E, como costumo dizer em tom de brincadeira mas cada vez mais a sério, não sei quem, neste negócio de fotografias grátis, fica a ganhar: Se quem as leva se quem as faz.
Texto e imagem: by me
Quer seja a ver quer seja a fazer, a fotografia faz parte das nossas vidas e mais ou menos um carregar no botão é um acto banal. Tal como é banal lidarmos com fotografias, nos media, nos álbuns, nos computadores. Seja de coisas e lugares desconhecidos, de recordações de gentes e locais, de nós mesmos. Haverá mesmo, como me foi confessado em conversa informal, quem as rasgue por não gostar do que si nelas via. Aquela memória não a queria!
Mas, as mais das vezes, não nos apercebemos que a fotografia não é universal, nem geográfica, nem culturalmente e, importante da mesma forma, nem economicamente.
Eles eram dois.
Com um ar sujo e um olhar acossado, que lhes dava uma maturidade que em nada correspondia à sua juventude de 16 e 15 anos. A nossa comunicação foi francamente difícil, que de Búlgaro nada sei e eles de português menos que nada. No final, acabámos por falar em inglês, que o de um deles ainda dava para tal, ainda que igualmente muito fraco.

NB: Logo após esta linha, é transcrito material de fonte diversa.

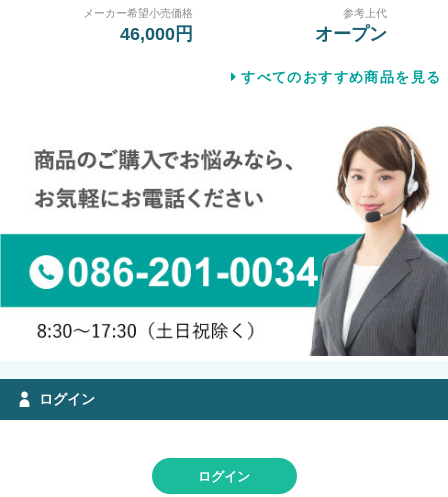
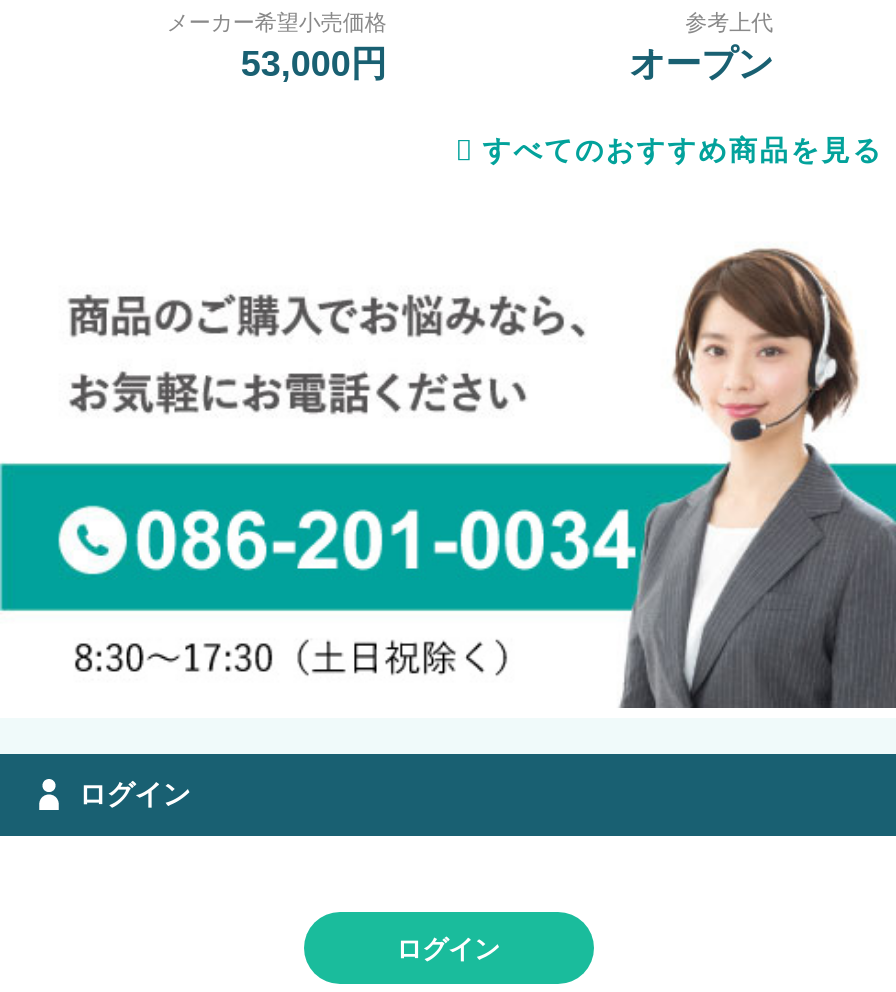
- 46,000円
+ 53,000円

Pois quando souberam que as fotografias eram grátis – palavra quase universal – não resistiram e quiseram fazer. Questionados sobre se queriam uma dos dois ou duas individuais, optaram pelas segundas, que sempre seriam duas fotos que levariam.
Depois de as fazermos, de as receberem e de preenchido o inquérito, conversaram um pouco entre eles e quiseram fazer outra, agora em conjunto. Disse-lhes que não, que grátis seria apenas uma e que as seguintes seriam pagas. Á falta de dinheiro, recorreram a argumentos, alguns engenhosos e cm o recurso à ajuda divina, mas fiquei na minha. É assim que funciono e as excepções têm que ser muito bem justificadas, o que não era o caso.

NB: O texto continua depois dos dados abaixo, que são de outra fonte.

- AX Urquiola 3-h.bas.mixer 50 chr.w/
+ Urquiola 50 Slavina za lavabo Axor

E afastaram-se ali para o lado, para a relva, com os seus odores bem fortes, com os seus sacos maltrapilhos e os seus sorrisos de meninos-homens.

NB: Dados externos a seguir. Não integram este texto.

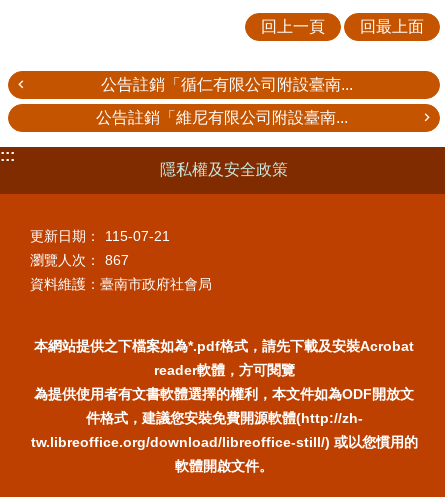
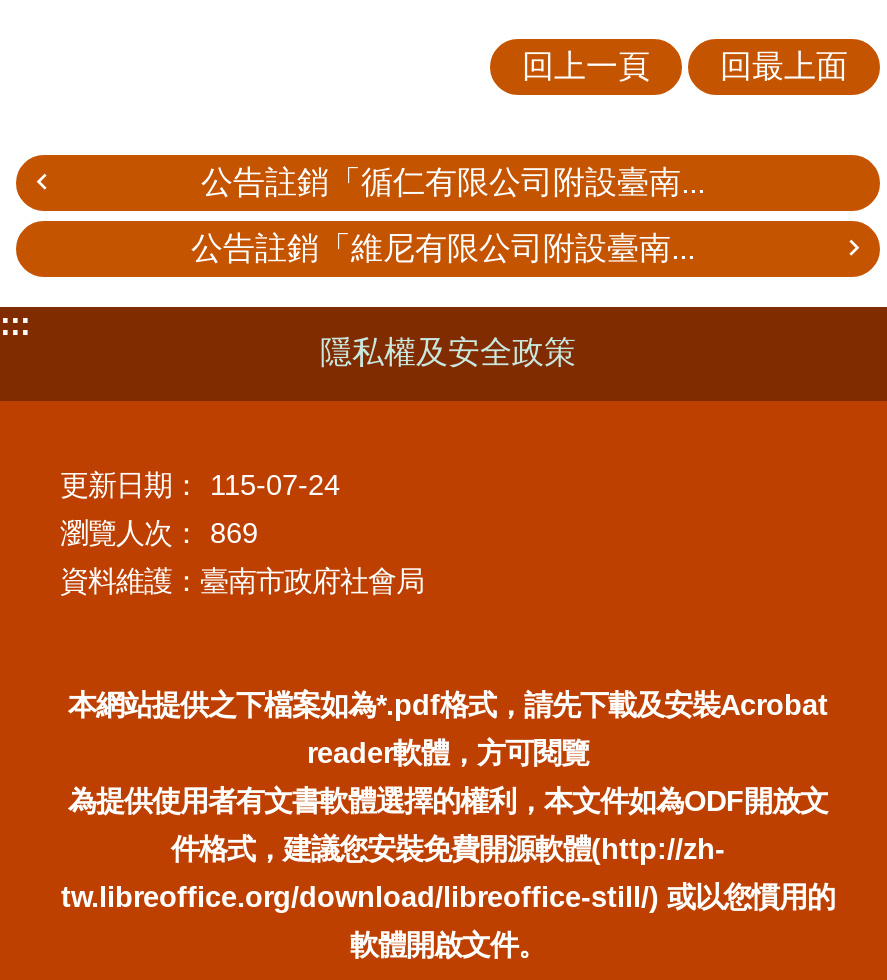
- 更新日期： 115-07-21
+ 更新日期： 115-07-24

- 瀏覽人次： 867
+ 瀏覽人次： 869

Passado um pouco, e porque havia pouca gente pelo jardim, reparo neles de novo. Deitados na relva, de barriga para o ar e a cabaça assente na bagagem, entretinham-se a observar as fotografias recém feitas. Mais de perto, mais de longe, vendo, apontando e mostrando ao companheiro os detalhes, deles mesmos ou da paisagem.
Pela forma como as viam e como, mais tarde, as guardaram nos sacos informes, aquelas fotografias eram quase como que um tesoiro, imprevisto e precioso. E quando, mais tarde ainda, e depois de terem ali dormido a sesta, um à vez por segurança, a forma como passaram por mim ao partirem e se despediram apenas reforçou a minha certeza: a importância daqueles papeis coloridos que levavam nos sacos. Junto com a sujidade, a evidente fome e aqueles olhares – imberbes - que os colocam numa vivência que desconhecemos de perto. Nós, que lidamos como a fotografia como eles com restos e moedas de cêntimo.
Esta imagem que vos mostro foi feita quando eles repousavam na relva, vendo as fotografias. Aperceberam-se do retirar da DSLR do saco e do apontar a 400mm e, sem hesitar, “fizeram-se à fotografia”. Não era esta que eu queria fazer, que preferia tê-los a ver as fotos.
Mas talvez assim seja melhor. Para estes sem abrigo certo a menos de uns milhares de quilómetros, a descontracção na relva e o respectivo registo seria uma invasão da sua privacidade, que não têm. E vieram espreitar a uma janela inexistente, da sua casa sem paredes, para ficarem na janela do meu enquadramento burguês.
E, como costumo dizer em tom de brincadeira mas cada vez mais a sério, não sei quem, neste negócio de fotografias grátis, fica a ganhar: Se quem as leva se quem as faz.